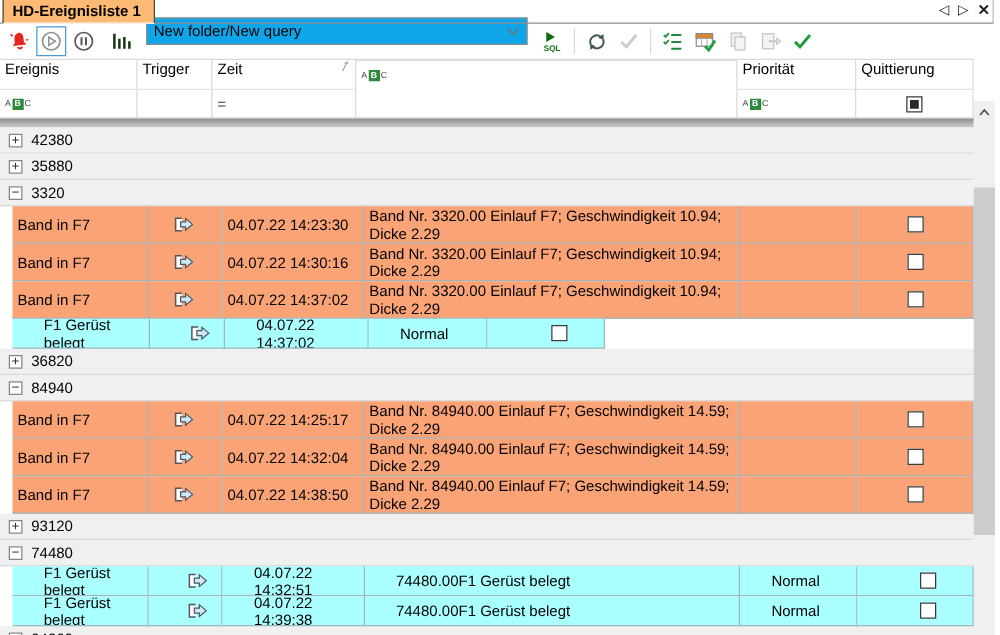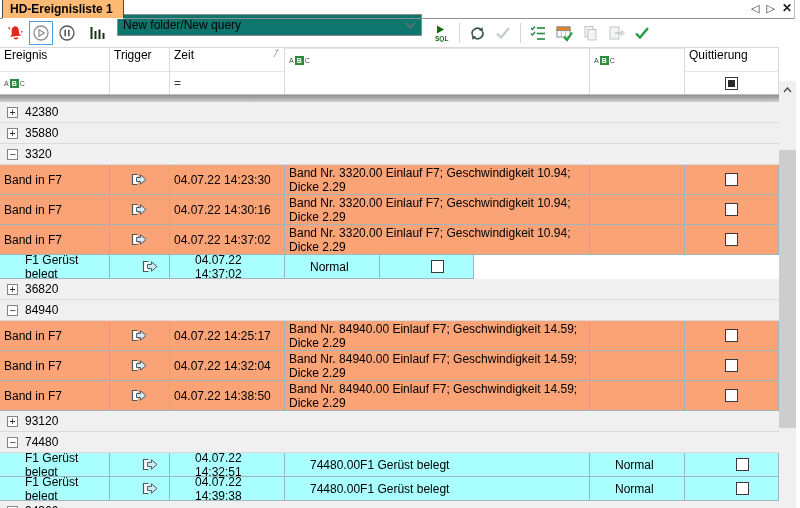--- a/index.html
+++ b/index.html
@@ -24,21 +24,21 @@
   .win-btn { font-size:11px; color:#222; line-height:15px; cursor:default; }
   .win-btn.close { font-weight:bold; font-size:12px; }
   .pane-edge { position:absolute; right:5px; top:0; height:19px; border-right:1px solid #bbb; }
 
   
   .toolbar { height:28px; display:flex; align-items:center; padding-left:3px; gap:2px; background:#fff; }
   .tbtn { width:24px; height:24px; display:flex; align-items:center; justify-content:center; }
   .tbtn.focused { width:24px; height:24px; border:1px solid #4c9bd8; }
   .tsep { width:1px; height:20px; background:#d5d5d5; margin:0 3px; }
   .combo {
-    width:305px; height:22px; margin:0 6px 16px 6px; border:1px solid #8a8a8a; background:#0f766e;
+    width:305px; height:22px; margin:0 6px 16px 6px; border:1px solid #8a8a8a; background:#0ea5e9;
     display:flex; align-items:center; justify-content:space-between; padding:0 5px; font-size:12px;
   }
   .combo .chev { margin-left:4px; display:flex; }
 
   
   .headerrow { display:flex; width:779px; border-top:1px solid #d9d9d9; border-bottom:1px solid #c2c2c2; }
   .hcol { border-right:1px solid #d9d9d9; }
   .hlabel { height:23px; display:flex; align-items:flex-start; justify-content:space-between; padding:0 4px; font-size:12px; }
   .hfilter { height:23px; display:flex; align-items:center; padding:0 4px; border-top:1px solid #e4e4e4; }
   .hfilter.center { justify-content:center; }
@@ -65,21 +65,21 @@
   }
   .expand-box {
     width:11px; height:11px; border:1px solid #848484; background:#fff;
     font-size:10px; line-height:9px; text-align:center; color:#333;
     font-family:"DejaVu Sans Mono", monospace;
   }
   .event-row .cell {
     border-right:1px solid #9fb6be; border-bottom:1px solid #9fb6be;
     font-size:12px; display:flex; align-items:center; padding:0 4px; overflow:hidden;
   }
-  .event-row { height:24px; }
+  .event-row { height:24px;margin-left:10px; }
   .event-row.tall { height:30px; }
   .event-row.alarm .cell { background:#faa377; }
   .event-row.normal .cell { background:#aaffff;padding-left:25px; }
   .cell.trigger, .cell.quit { justify-content:center; }
   .cell.msg { line-height:14px; align-items:center; }
   .rowchk { width:13px; height:13px; border:1px solid #3a3a3a; background:#fff; }
 
   
   .rail { position:absolute; top:47px; right:4px; width:17px; height:461px; }
   .rail .spacer { height:34px; background:#fff; }
@@ -232,20 +232,23 @@
       <div class="hcol c3">
         <div class="hfilter">
           <div class="abc">
             <div class="lt">A</div>
             <div class="gb">B</div>
             <div class="lt">C</div>
           </div>
         </div>
       </div>
       <div class="hcol c4">
+        <div class="hlabel">
+          <span>Priorität</span>
+        </div>
         <div class="hfilter">
           <div class="abc">
             <div class="lt">A</div>
             <div class="gb">B</div>
             <div class="lt">C</div>
           </div>
         </div>
       </div>
       <div class="hcol c5">
         <div class="hlabel">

WORK TO COMPLETE >>
Copy each record exactly. Leave any images out of the copy.

ANSWER FOR THIS EXERCISE >>
--- a/index.html
+++ b/index.html
@@ -24,21 +24,21 @@
   .win-btn { font-size:11px; color:#222; line-height:15px; cursor:default; }
   .win-btn.close { font-weight:bold; font-size:12px; }
   .pane-edge { position:absolute; right:5px; top:0; height:19px; border-right:1px solid #bbb; }
 
   
   .toolbar { height:28px; display:flex; align-items:center; padding-left:3px; gap:2px; background:#fff; }
   .tbtn { width:24px; height:24px; display:flex; align-items:center; justify-content:center; }
   .tbtn.focused { width:24px; height:24px; border:1px solid #4c9bd8; }
   .tsep { width:1px; height:20px; background:#d5d5d5; margin:0 3px; }
   .combo {
-    width:305px; height:22px; margin:0 6px 16px 6px; border:1px solid #8a8a8a; background:#0f766e;
+    width:305px; height:22px; margin:0 6px 16px 6px; border:1px solid #8a8a8a; background:#0ea5e9;
     display:flex; align-items:center; justify-content:space-between; padding:0 5px; font-size:12px;
   }
   .combo .chev { margin-left:4px; display:flex; }
 
   
   .headerrow { display:flex; width:779px; border-top:1px solid #d9d9d9; border-bottom:1px solid #c2c2c2; }
   .hcol { border-right:1px solid #d9d9d9; }
   .hlabel { height:23px; display:flex; align-items:flex-start; justify-content:space-between; padding:0 4px; font-size:12px; }
   .hfilter { height:23px; display:flex; align-items:center; padding:0 4px; border-top:1px solid #e4e4e4; }
   .hfilter.center { justify-content:center; }
@@ -65,21 +65,21 @@
   }
   .expand-box {
     width:11px; height:11px; border:1px solid #848484; background:#fff;
     font-size:10px; line-height:9px; text-align:center; color:#333;
     font-family:"DejaVu Sans Mono", monospace;
   }
   .event-row .cell {
     border-right:1px solid #9fb6be; border-bottom:1px solid #9fb6be;
     font-size:12px; display:flex; align-items:center; padding:0 4px; overflow:hidden;
   }
-  .event-row { height:24px; }
+  .event-row { height:24px;margin-left:10px; }
   .event-row.tall { height:30px; }
   .event-row.alarm .cell { background:#faa377; }
   .event-row.normal .cell { background:#aaffff;padding-left:25px; }
   .cell.trigger, .cell.quit { justify-content:center; }
   .cell.msg { line-height:14px; align-items:center; }
   .rowchk { width:13px; height:13px; border:1px solid #3a3a3a; background:#fff; }
 
   
   .rail { position:absolute; top:47px; right:4px; width:17px; height:461px; }
   .rail .spacer { height:34px; background:#fff; }
@@ -232,20 +232,23 @@
       <div class="hcol c3">
         <div class="hfilter">
           <div class="abc">
             <div class="lt">A</div>
             <div class="gb">B</div>
             <div class="lt">C</div>
           </div>
         </div>
       </div>
       <div class="hcol c4">
+        <div class="hlabel">
+          <span>Priorität</span>
+        </div>
         <div class="hfilter">
           <div class="abc">
             <div class="lt">A</div>
             <div class="gb">B</div>
             <div class="lt">C</div>
           </div>
         </div>
       </div>
       <div class="hcol c5">
         <div class="hlabel">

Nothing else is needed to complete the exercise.